EXERCISE AIM: Everything from the line containing "programación debe usarlo." through the line containing "curso de TICx50" should be repeated exactly, and nothing else from the data.

MATERIAL FOR THIS EXERCISE:
»»

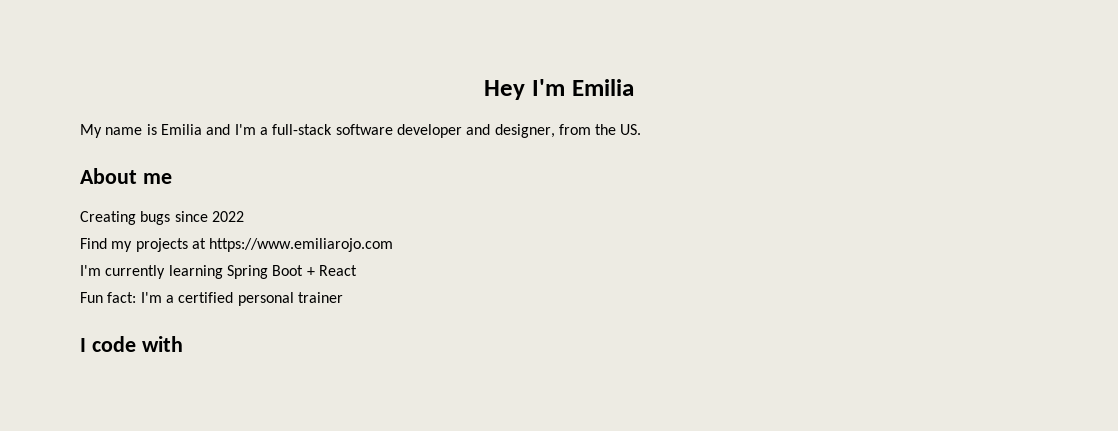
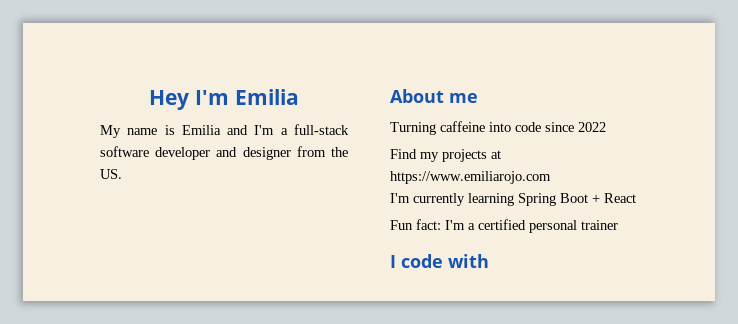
- My name is Emilia and I'm a full-stack software developer and designer, from the US.
+ My name is Emilia and I'm a full-stack software developer and designer from the US.
- Creating bugs since 2022
+ Turning caffeine into code since 2022

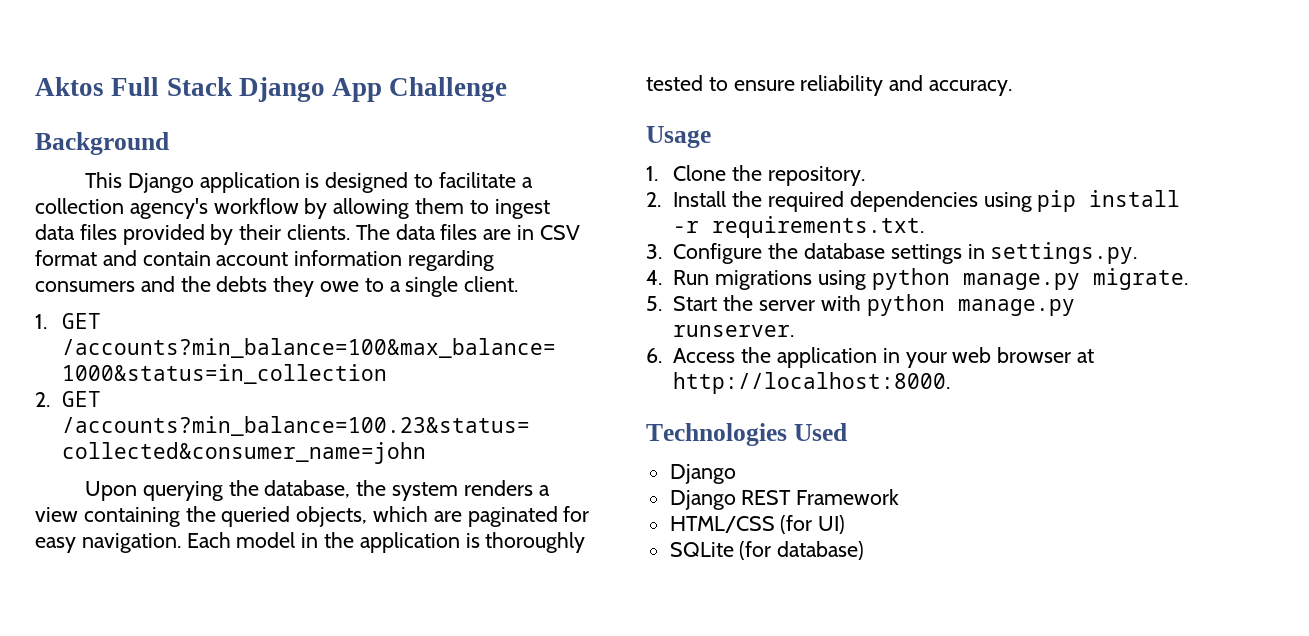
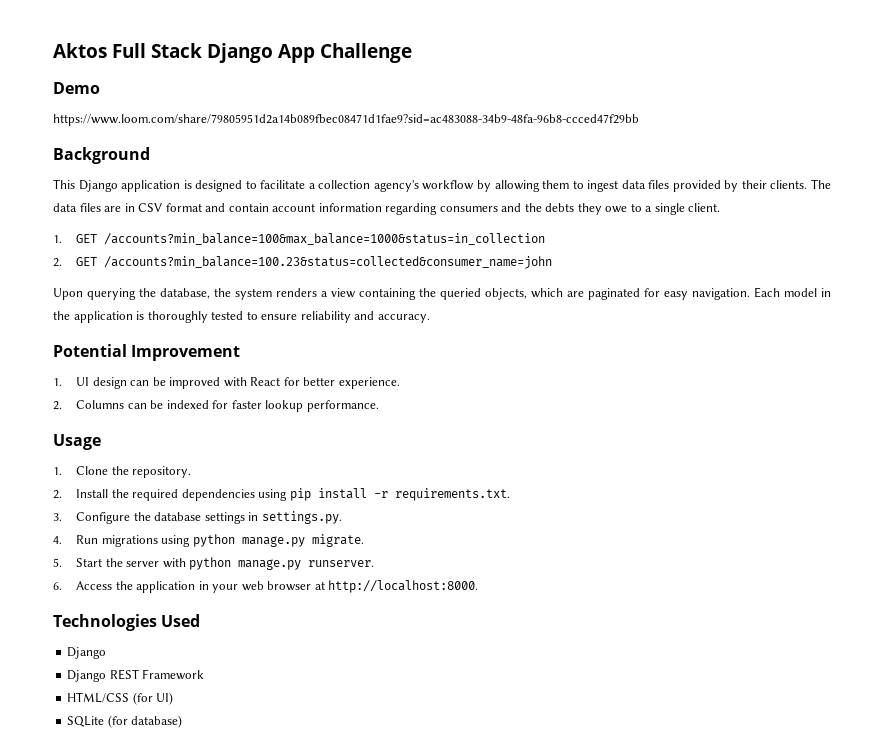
+ Demo
+ https://www.loom.com/share/79805951d2a14b089fbec08471d1fae9?sid=ac483088-34b9-48fa-96b8-ccced47f29bb
+ Potential Improvement
+ 1. UI design can be improved with React for better experience.
+ 2. Columns can be indexed for faster lookup performance.

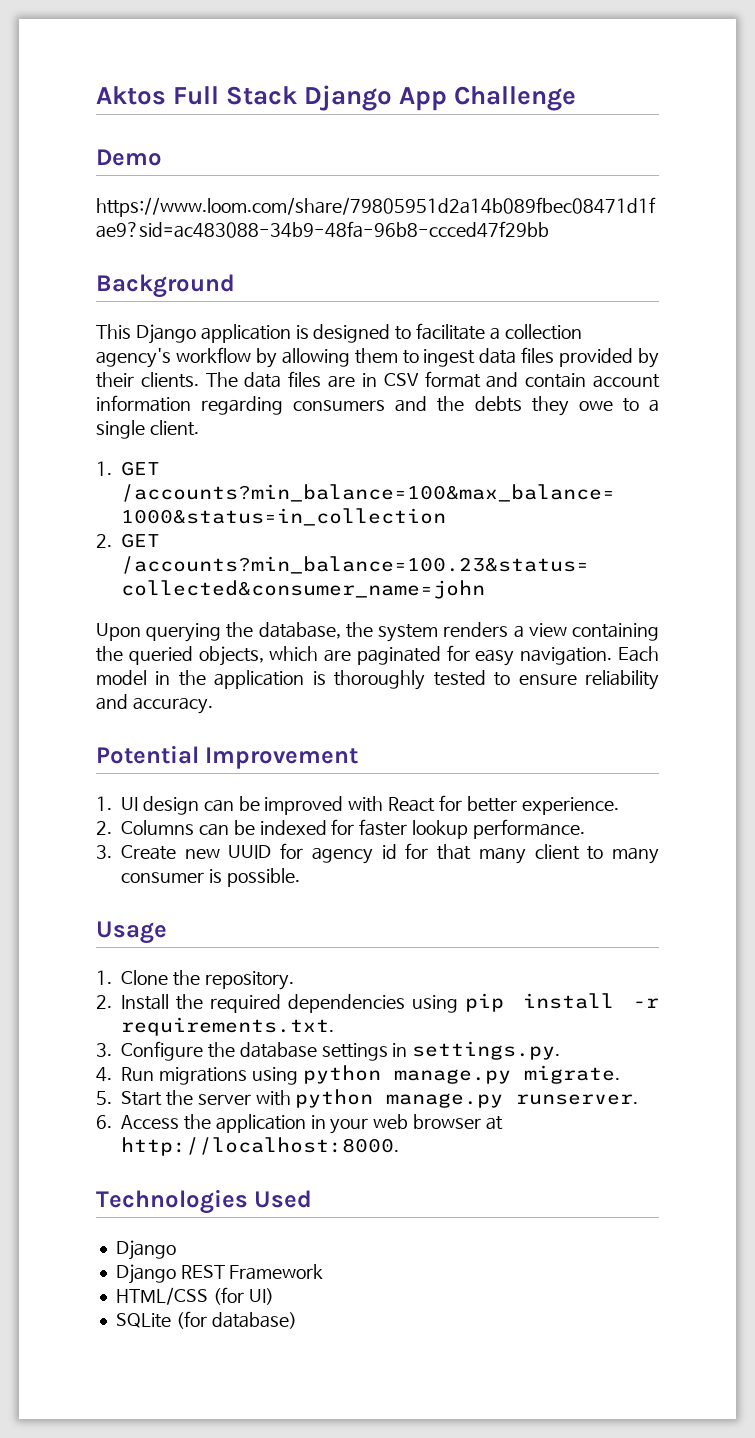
+ 3. Create new UUID for agency id for that many client to many consumer is possible.

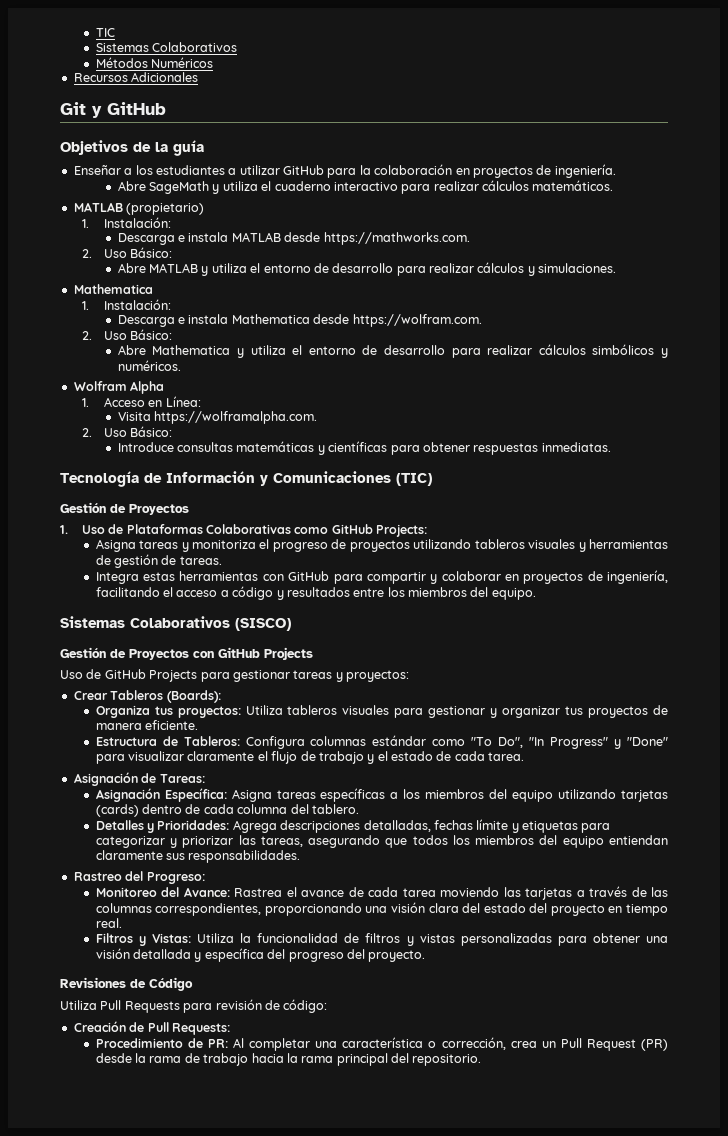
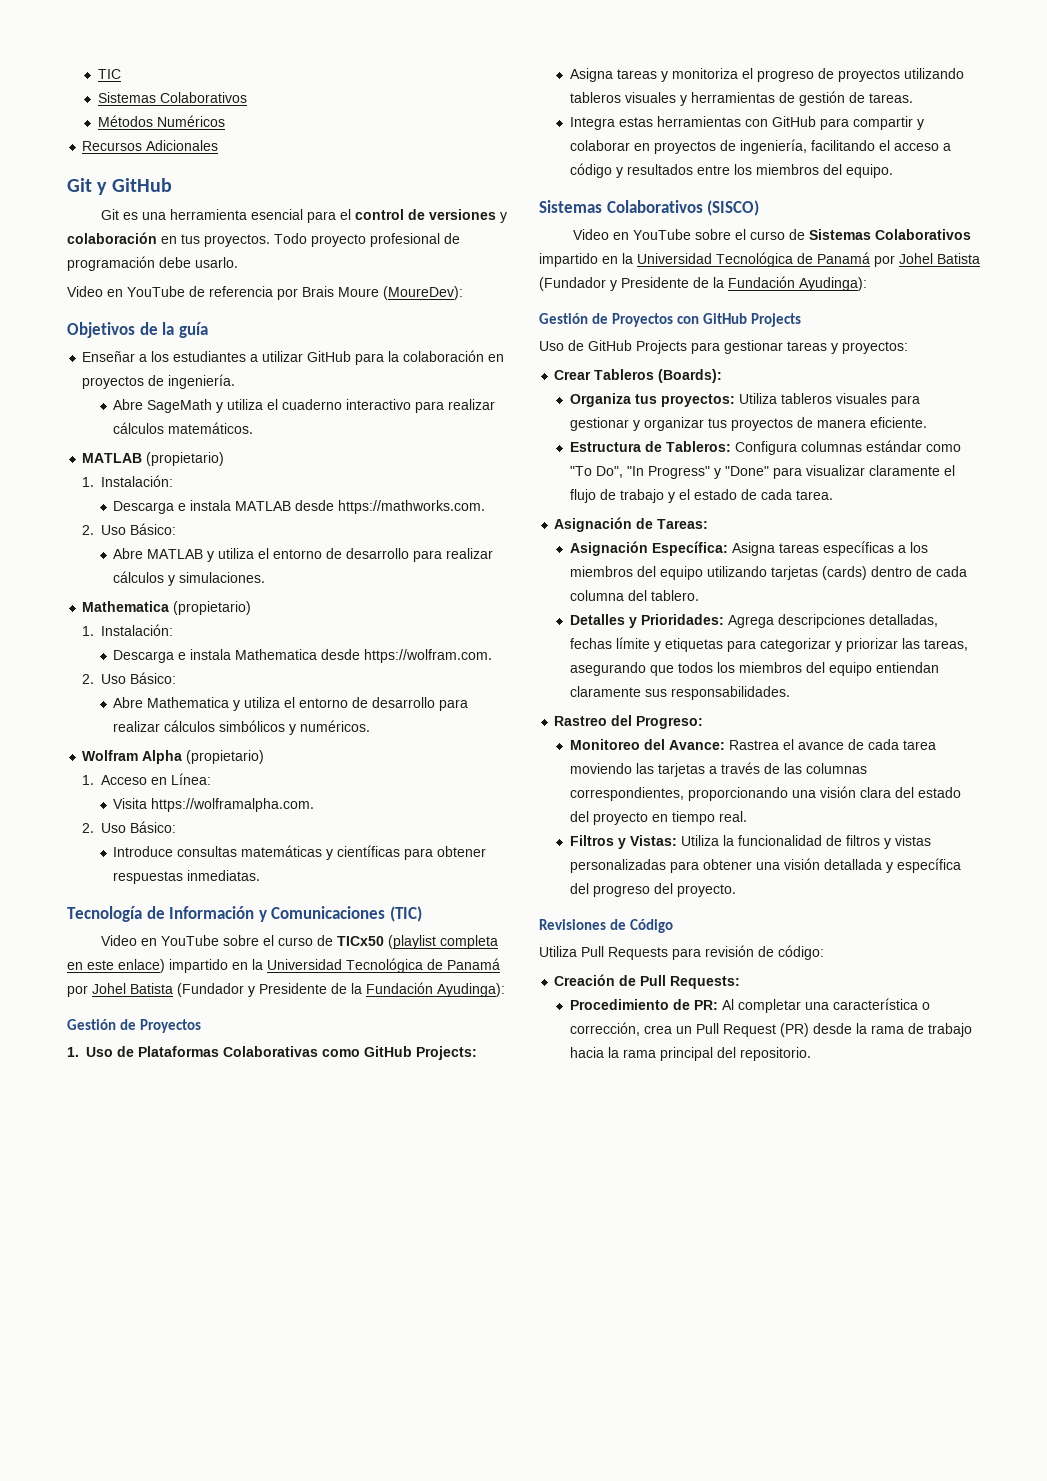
+ Git es una herramienta esencial para el control de versiones y colaboración en tus proyectos. Todo proyecto profesional de programación debe usarlo.
+ Video en YouTube de referencia por Brais Moure (MoureDev):
  Abre MATLAB y utiliza el entorno de desarrollo para realizar cálculos y simulaciones.
- Mathematica
+ Mathematica (propietario)
- Wolfram Alpha
+ Wolfram Alpha (propietario)
+ Video en YouTube sobre el curso de TICx50 (playlist completa en este enlace) impartido en la Universidad Tecnológica de Panamá por Johel Batista (Fundador y Presidente de la Fundación Ayudinga):
+ Video en YouTube sobre el curso de Sistemas Colaborativos impartido en la Universidad Tecnológica de Panamá por Johel Batista (Fundador y Presidente de la Fundación Ayudinga):

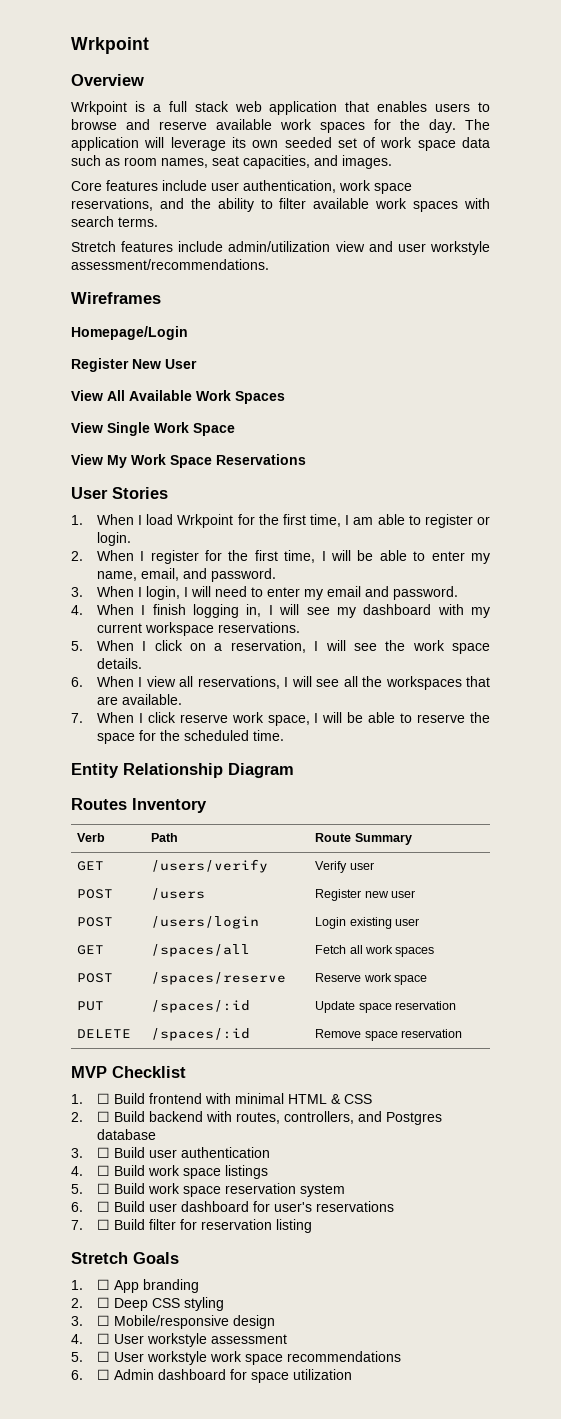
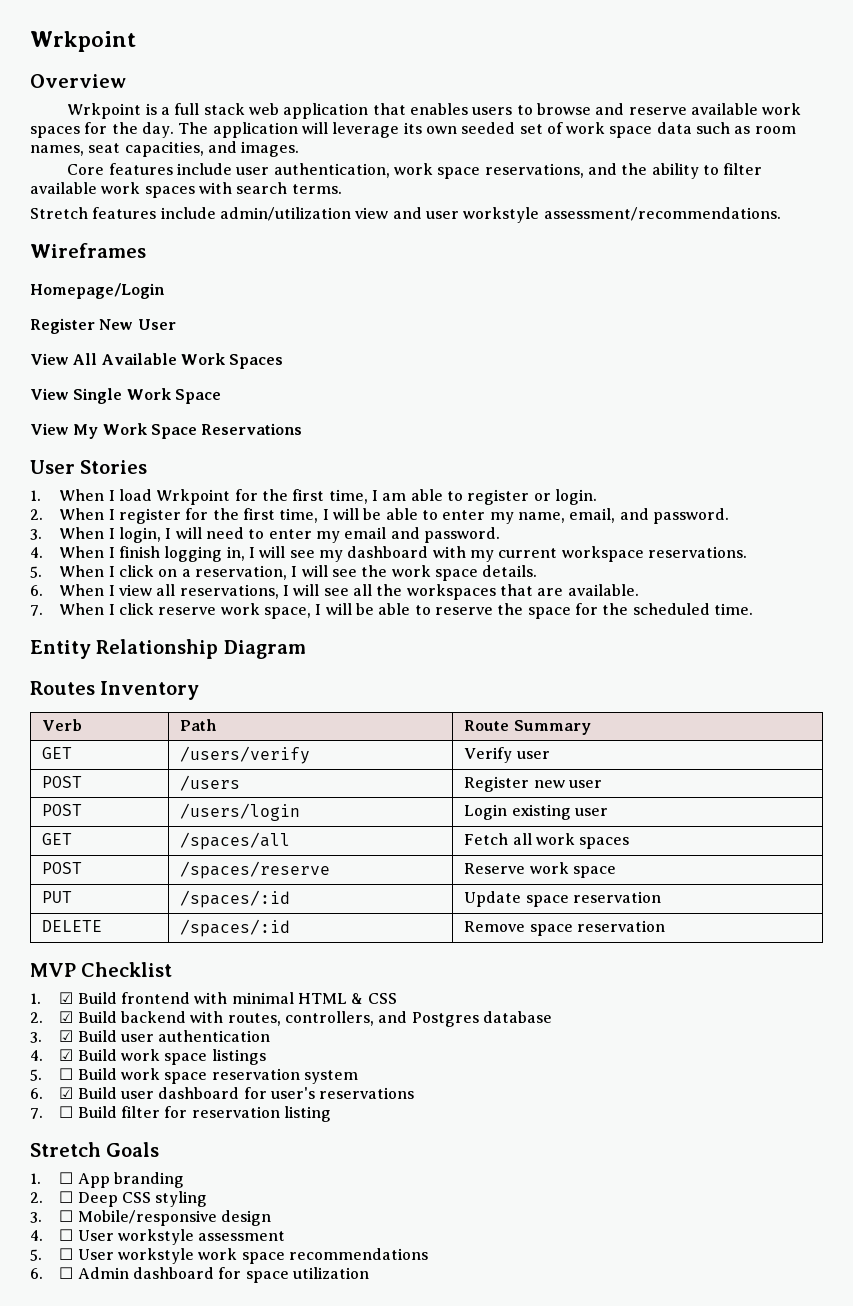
- 1. ☐ Build frontend with minimal HTML & CSS
+ 1. ☑ Build frontend with minimal HTML & CSS
- 2. ☐ Build backend with routes, controllers, and Postgres database
+ 2. ☑ Build backend with routes, controllers, and Postgres database
- 3. ☐ Build user authentication
+ 3. ☑ Build user authentication
- 4. ☐ Build work space listings
+ 4. ☑ Build work space listings
- 6. ☐ Build user dashboard for user's reservations
+ 6. ☑ Build user dashboard for user's reservations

««

ANSWER TO THIS TASK:
+ Git es una herramienta esencial para el control de versiones y colaboración en tus proyectos. Todo proyecto profesional de programación debe usarlo.
+ Video en YouTube de referencia por Brais Moure (MoureDev):
  Abre MATLAB y utiliza el entorno de desarrollo para realizar cálculos y simulaciones.
- Mathematica
+ Mathematica (propietario)
- Wolfram Alpha
+ Wolfram Alpha (propietario)
+ Video en YouTube sobre el curso de TICx50 (playlist completa en este enlace) impartido en la Universidad Tecnológica de Panamá por Johel Batista (Fundador y Presidente de la Fundación Ayudinga):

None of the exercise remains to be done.